Hayat est une jeune Dom, minorité syrienne ostracisée par le reste de la société, née à Alep en 1985 dans le quartier d’Ashrafiye.
Issue d’une famille nombreuse, elle profite de l’enrichissement progressif de son père et poursuit brillamment sa scolarité. Son père décède alors qu’elle a quinze ans, et, comme ses sœurs avant elle, Hayat est mariée à un cousin de dix ans son aîné.
Mère de deux enfants en 2011, Hayat subit le conflit armé qui éclate en Syrie alors que son mari, homme veule et joueur, est très largement absent de la vie familiale.
Elle accouche de son troisième enfant alors que sa famille a déjà quitté la Syrie. Hayat prend alors la décision de partir pour l’Europe…
Ce beau roman graphique met en lumière la situation des Doms en Syrie. Bruno Herin indique (p.183) que les Doms syriens « souffraient d’une certaine marginalisation tant sociale que géographique ». Pratiquant le « nomadisme commerciale », les Doms s’étaient pour beaucoup spécialisés dans la fourniture de soins dentaires. Il n’y aurait quasiment plus, aujourd’hui, de Doms en Syrie. Nombreux sont ceux parmi eux à avoir fuit le conflit pour se réfugier dans le nord de la France et à Bruxelles.
Hayat est un personnage de fiction mais qui « regroupe » en elle nombre de réalités vécues par d’autres exilées au cours de sa geste.

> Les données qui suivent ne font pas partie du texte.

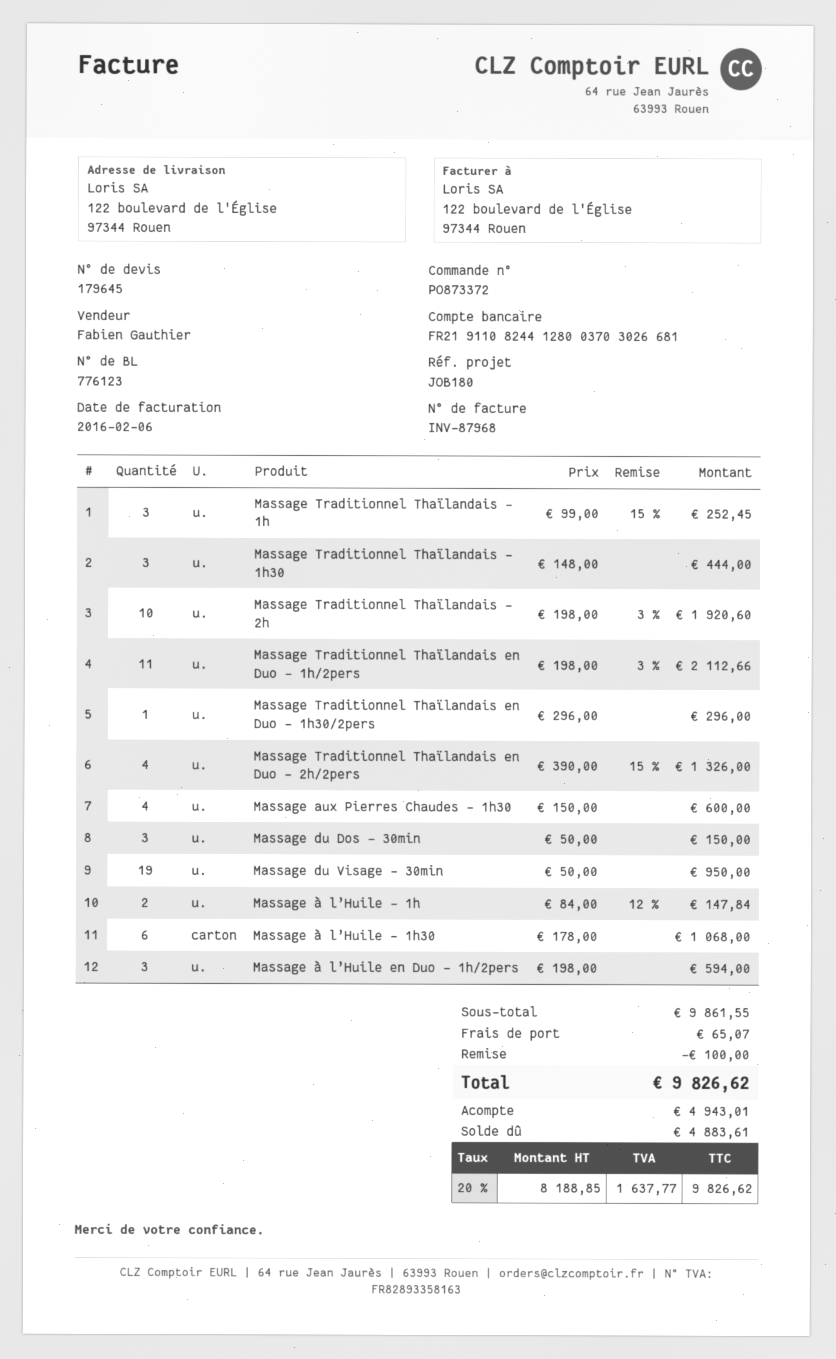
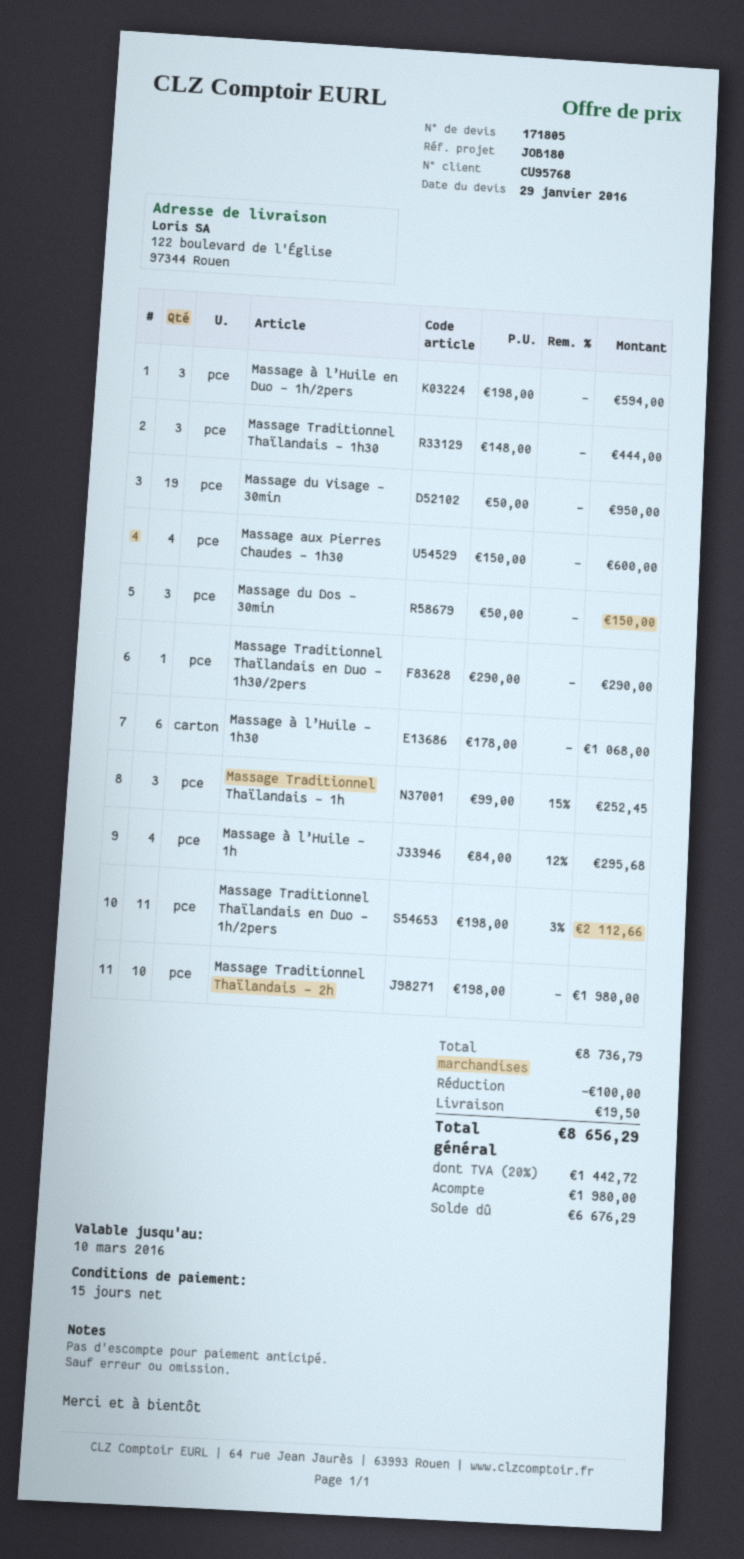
quote number: 179645 -> 171805
Massage Traditionnel Thaïlandais - 2h: 10 x 198.00 - 3% = 1920.60 -> 10 x 198.00 = 1980.00
Massage Traditionnel Thaïlandais en Duo - 1h30/2pers: 1 x 296.00 = 296.00 -> 1 x 290.00 = 290.00
Massage Traditionnel Thaïlandais en Duo - 2h/2pers: 4 x 390.00 - 15% = 1326.00 -> none
Massage à l’Huile - 1h: 2 x 84.00 - 12% = 147.84 -> 4 x 84.00 - 12% = 295.68
subtotal: 9861.55 -> 8736.79
shipping: 65.07 -> 19.50
tax: 20% = 1637.77 -> 20% = 1442.72
total: 9826.62 -> 8656.29
deposit: 4943.01 -> 1980.00
balance: 4883.61 -> 6676.29

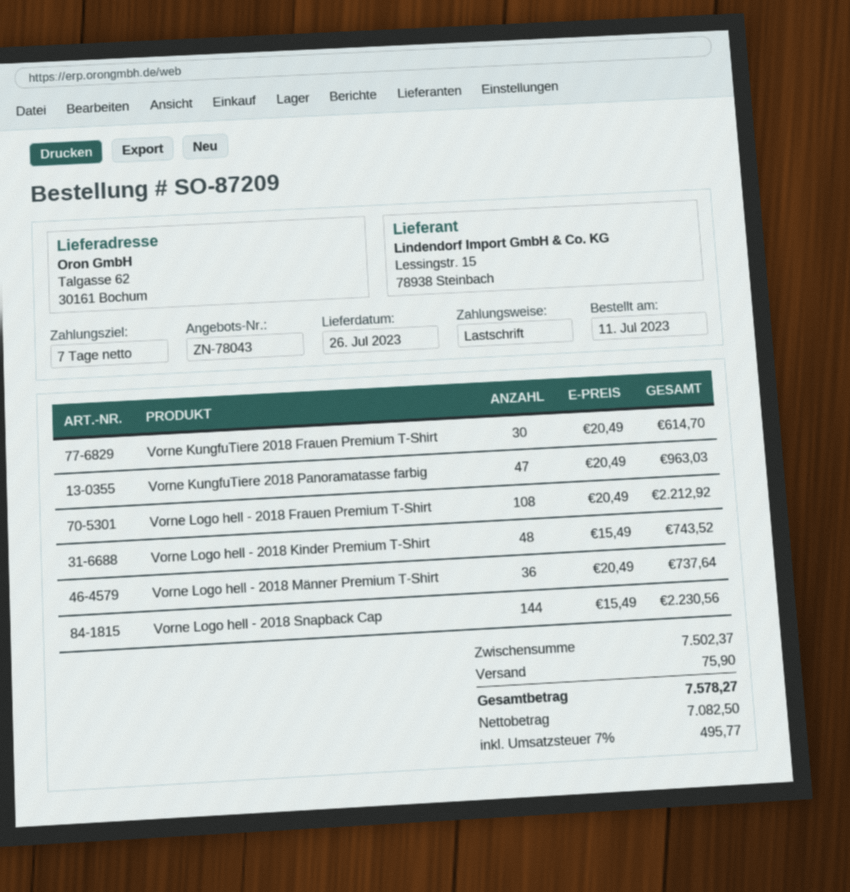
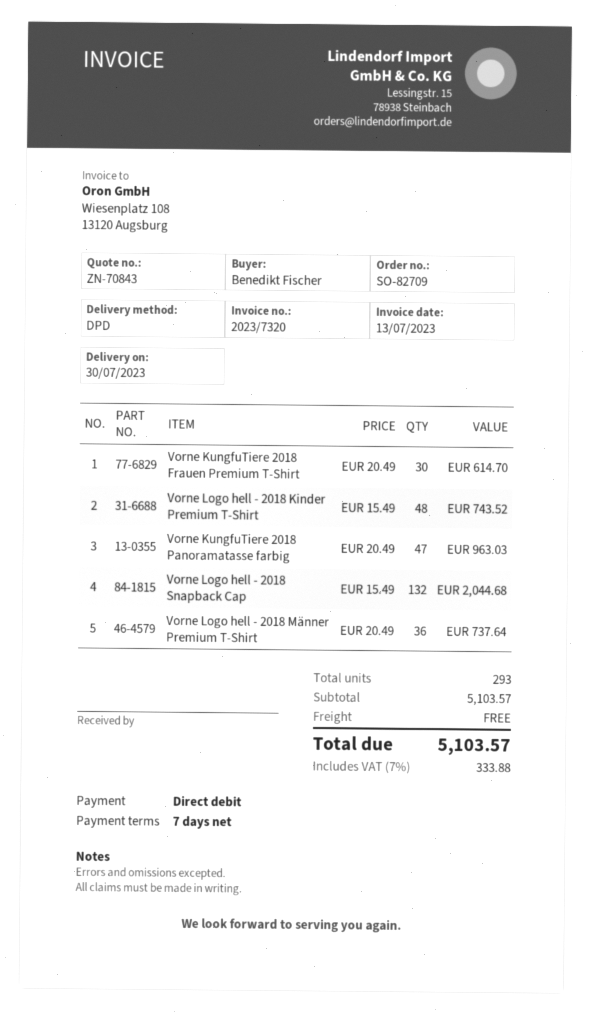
quote number: ZN-78043 -> ZN-70843
order number: SO-87209 -> SO-82709
delivery date: 2023-07-26 -> 2023-07-30
Vorne Logo hell - 2018 Frauen Premium T-Shirt: 108 x 20.49 = 2212.92 -> none
Vorne Logo hell - 2018 Snapback Cap: 144 x 15.49 = 2230.56 -> 132 x 15.49 = 2044.68
subtotal: 7502.37 -> 5103.57
shipping: 75.90 -> 0.00
tax: 7% = 495.77 -> 7% = 333.88
total: 7578.27 -> 5103.57

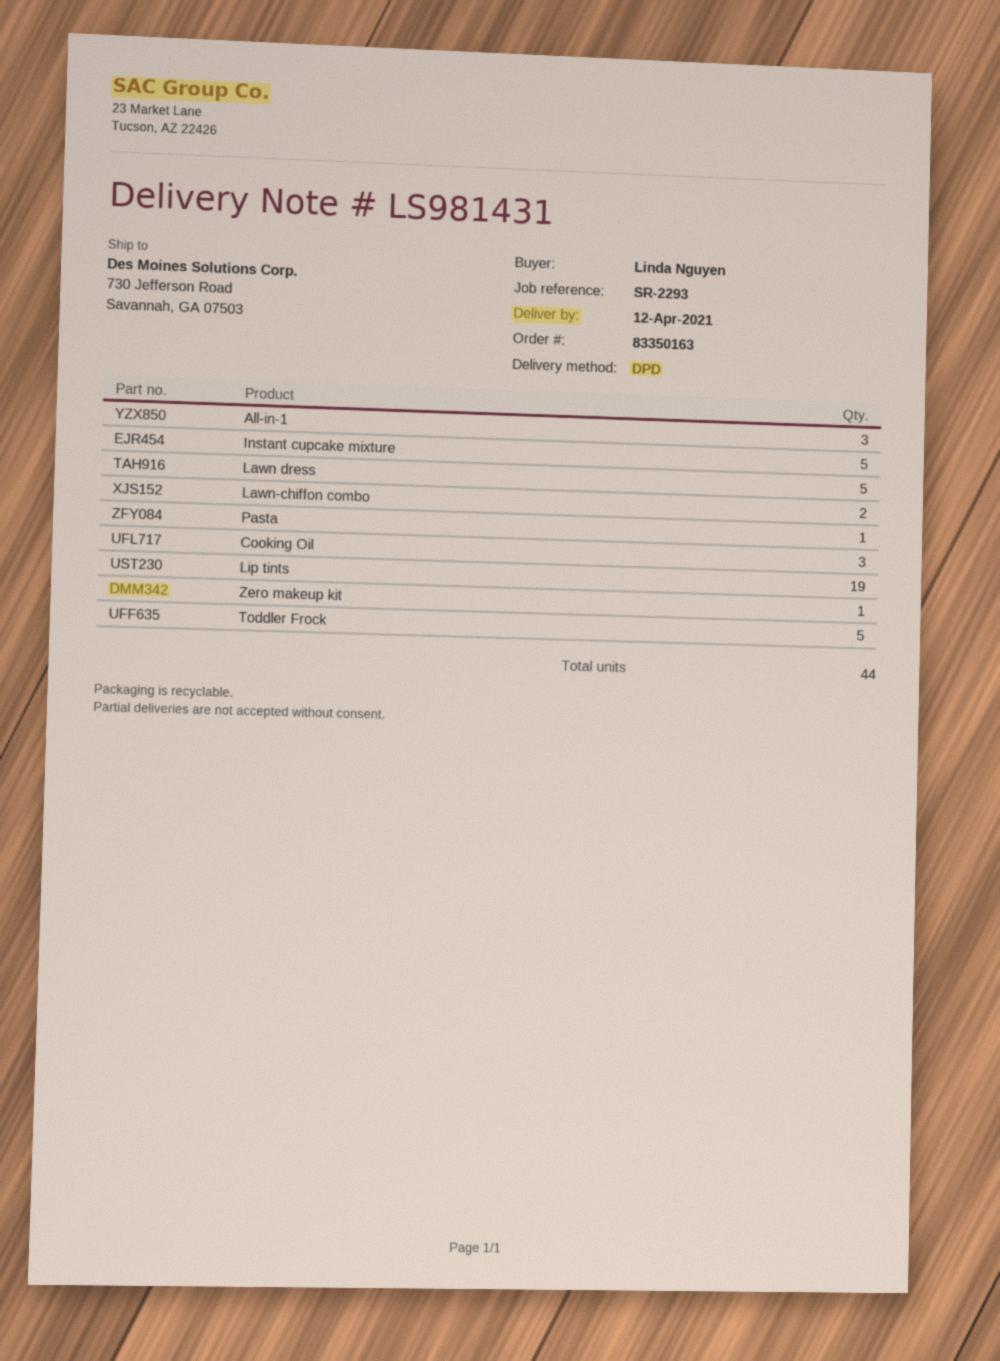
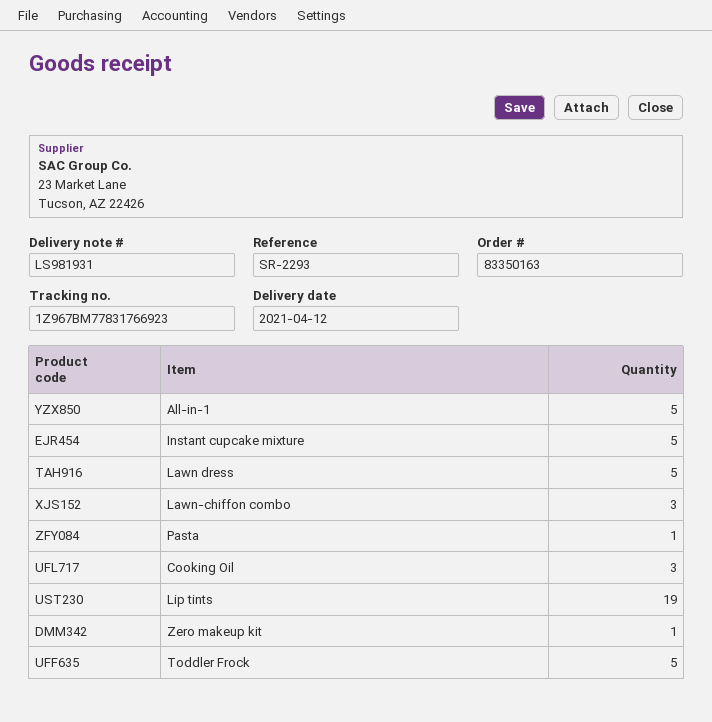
delivery note number: LS981431 -> LS981931
All-in-1: 3 -> 5
Lawn-chiffon combo: 2 -> 3

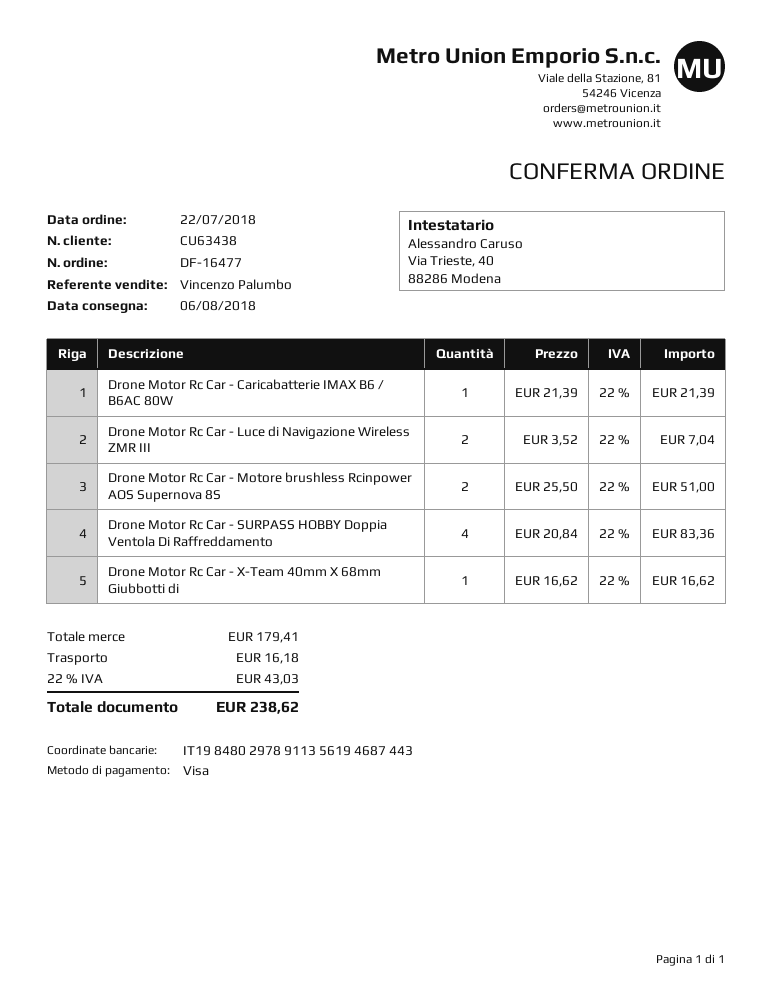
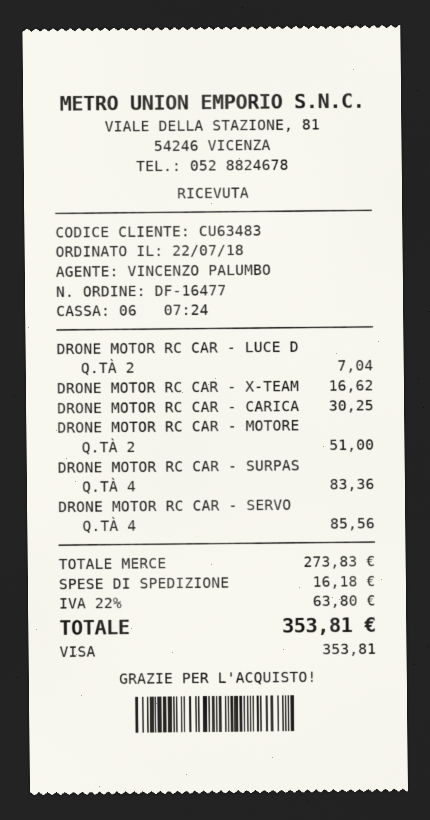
customer number: CU63438 -> CU63483
Drone Motor Rc Car - Caricabatterie IMAX B6 / B6AC 80W: 1 for 21.39 -> 1 for 30.25
DRONE MOTOR RC CAR - SERVO: none -> 4 for 85.56
subtotal: 179.41 -> 273.83
tax: 22% = 43.03 -> 22% = 63.80
total: 238.62 -> 353.81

Si les bonheurs simples de la vie sont bien mis en avant, les autrices évoquent également les mariages forcés à caractère endogamique, les violences faites aux femmes par leurs époux ou encore le poids étouffant des traditions.
Hayat est une très belle bande dessinée, fort bien documentée et pouvant venir appuyer une séquence évoquant le Moyen-Orient contemporain ou le sort des exilés lorsque sont traités les mouvements migratoires.